§ TASK STATEMENT:
Word for word, restate each of the entries below, and drop every picture.

§ GIVEN ENTRIES:
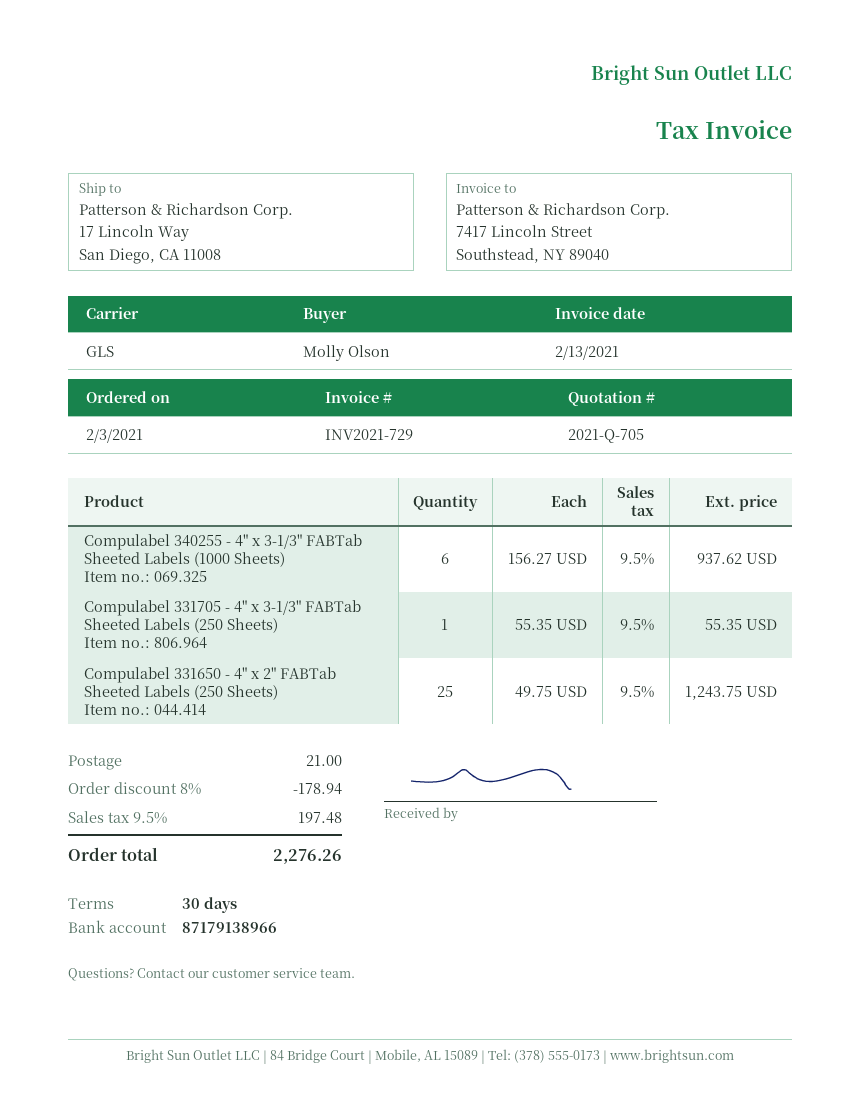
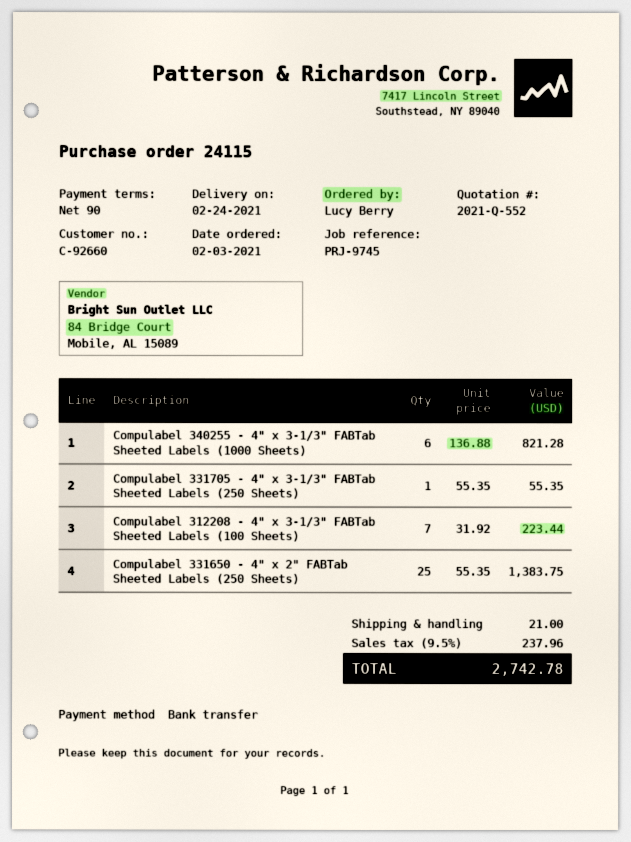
quote number: 2021-Q-705 -> 2021-Q-552
payment terms: 30 days -> 90 days
ordered by: Molly Olson -> Lucy Berry
Compulabel 340255 - 4" x 3-1/3" FABTab Sheeted Labels (1000 Sheets): 6 x 156.27 = 937.62 -> 6 x 136.88 = 821.28
Compulabel 331650 - 4" x 2" FABTab Sheeted Labels (250 Sheets): 25 x 49.75 = 1243.75 -> 25 x 55.35 = 1383.75
Compulabel 312208 - 4" x 3-1/3" FABTab Sheeted Labels (100 Sheets): none -> 7 x 31.92 = 223.44
discount: 8% = 178.94 -> none
tax: 9.5% = 197.48 -> 9.5% = 237.96
total: 2276.26 -> 2742.78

§ ANSWER BOX:
quote number: 2021-Q-705 -> 2021-Q-552
payment terms: 30 days -> 90 days
ordered by: Molly Olson -> Lucy Berry
Compulabel 340255 - 4" x 3-1/3" FABTab Sheeted Labels (1000 Sheets): 6 x 156.27 = 937.62 -> 6 x 136.88 = 821.28
Compulabel 331650 - 4" x 2" FABTab Sheeted Labels (250 Sheets): 25 x 49.75 = 1243.75 -> 25 x 55.35 = 1383.75
Compulabel 312208 - 4" x 3-1/3" FABTab Sheeted Labels (100 Sheets): none -> 7 x 31.92 = 223.44
discount: 8% = 178.94 -> none
tax: 9.5% = 197.48 -> 9.5% = 237.96
total: 2276.26 -> 2742.78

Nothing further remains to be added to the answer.